■ **The data**:
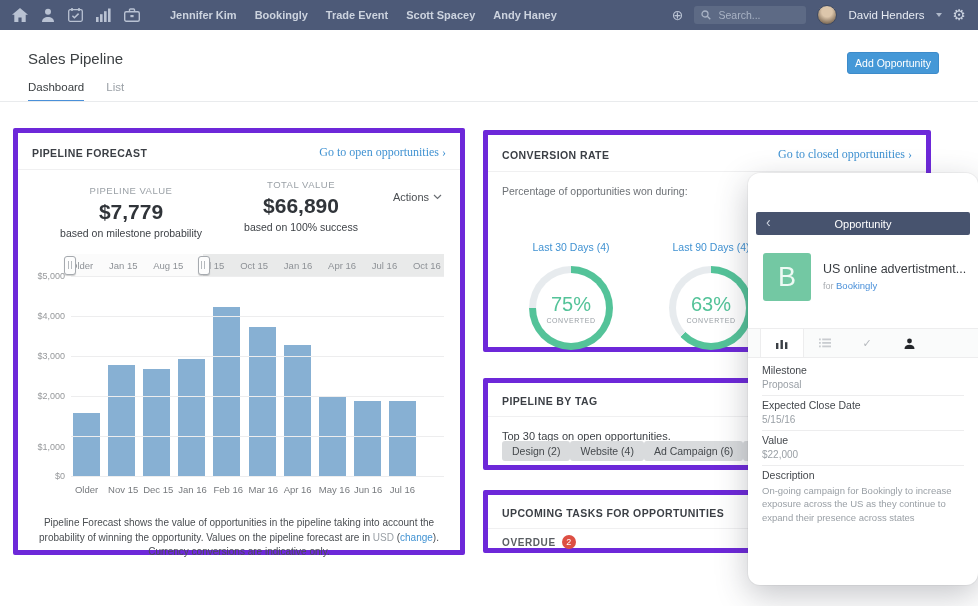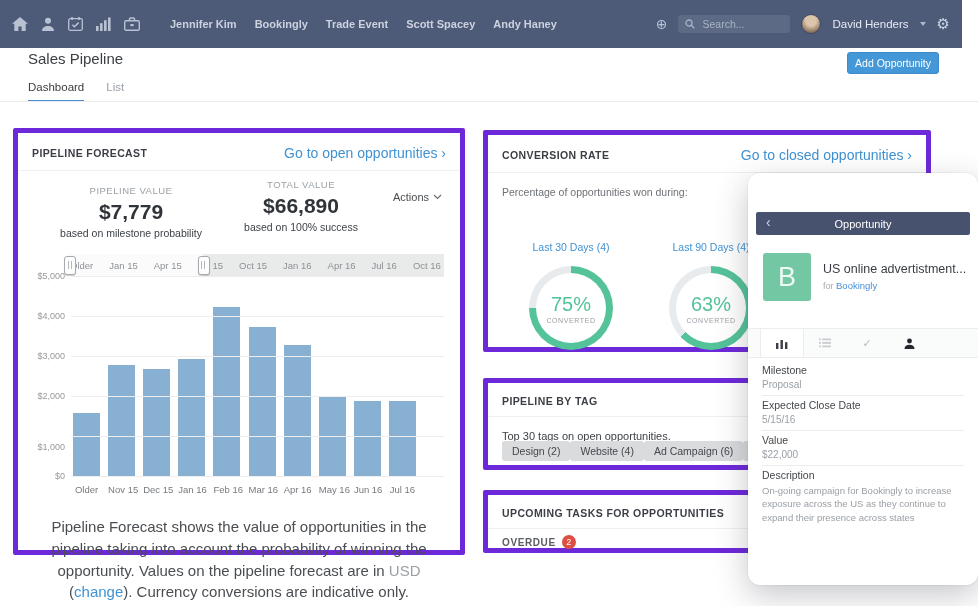--- a/index.html
+++ b/index.html
@@ -7,7 +7,7 @@
        font-family:"Liberation Sans", sans-serif;-webkit-font-smoothing:antialiased;}
 
   
-  .navbar{position:absolute;top:0;left:0;right:16px;height:48px;background:#4d5a78;
+  .navbar{position:absolute;top:0;left:0;right:0;height:30px;background:#4d5a78;
           display:flex;align-items:center;padding:0 12px;box-sizing:border-box;}
   .nav-icons{display:flex;align-items:center;gap:13px;margin-right:30px;}
   .nav-icon{display:flex;align-items:center;justify-content:center;cursor:pointer;}

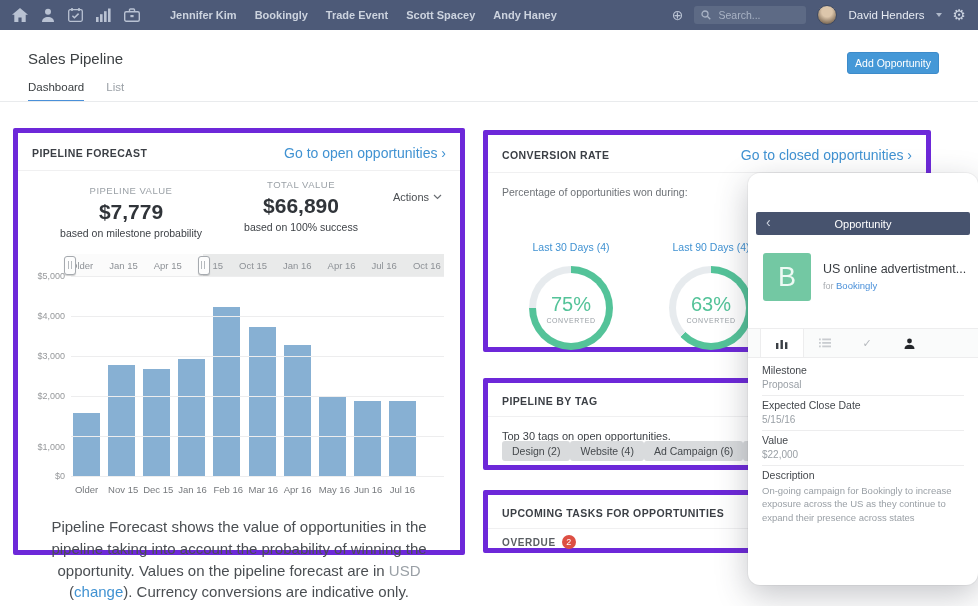--- a/index.html
+++ b/index.html
@@ -43,7 +43,7 @@
   .card-head{display:flex;justify-content:space-between;align-items:center;
              padding:12px 14px 9px 14px;border-bottom:1px solid #f0f0f1;}
   .card-title{font-size:10.5px;font-weight:bold;color:#3b3f45;letter-spacing:.4px;}
-  .card-link{font-size:14px;color:#4092d2;cursor:pointer;}
+  .card-link{font-size:12px;color:#4092d2;cursor:pointer;font-family:Liberation Serif, serif;}
 
   #card-forecast{left:13px;top:128px;width:452px;height:427px;}
   .stat{position:absolute;text-align:center;}

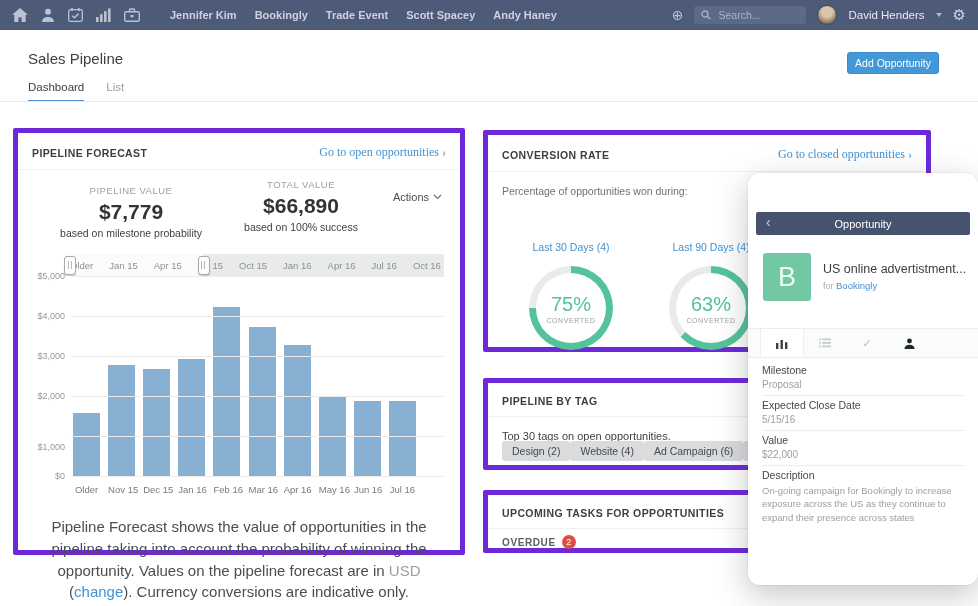--- a/index.html
+++ b/index.html
@@ -235,7 +235,7 @@
     <div class="slider-labels">
         <span class="s-label">Older</span>
         <span class="s-label">Jan 15</span>
-        <span class="s-label">Apr 15</span>
+        <span class="s-label">Aug 15</span>
         <span class="s-label">Jul 15</span>
         <span class="s-label">Oct 15</span>
         <span class="s-label">Jan 16</span>

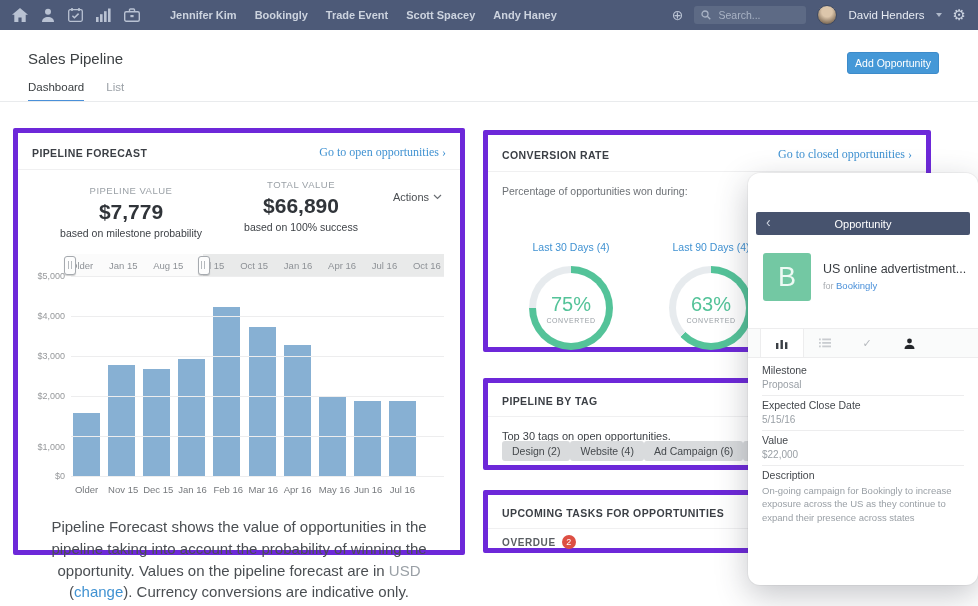--- a/index.html
+++ b/index.html
@@ -78,7 +78,7 @@
   .xlabel{width:27px;text-align:center;font-size:9.5px;color:#76797d;white-space:nowrap;}
 
   .footnote{position:absolute;left:18px;right:18px;top:383px;text-align:center;
-            font-size:15px;line-height:1.45;color:#4a4e52;}
+            font-size:10px;line-height:1.45;color:#4a4e52;}
   .fn-usd{color:#9aa0a6;}
   .fn-link{color:#4092d2;cursor:pointer;}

■ **Your instructions**:
Starting at the first line of the listing above, write out each line exactly and nothing else until you reach the line containing "padding:12px 14px 9px", which is included as well; omit all pictures.

■ **Response for this exercise**:
--- a/index.html
+++ b/index.html
@@ -7,7 +7,7 @@
        font-family:"Liberation Sans", sans-serif;-webkit-font-smoothing:antialiased;}
 
   
-  .navbar{position:absolute;top:0;left:0;right:16px;height:48px;background:#4d5a78;
+  .navbar{position:absolute;top:0;left:0;right:0;height:30px;background:#4d5a78;
           display:flex;align-items:center;padding:0 12px;box-sizing:border-box;}
   .nav-icons{display:flex;align-items:center;gap:13px;margin-right:30px;}
   .nav-icon{display:flex;align-items:center;justify-content:center;cursor:pointer;}

--- a/index.html
+++ b/index.html
@@ -43,7 +43,7 @@
   .card-head{display:flex;justify-content:space-between;align-items:center;
              padding:12px 14px 9px 14px;border-bottom:1px solid #f0f0f1;}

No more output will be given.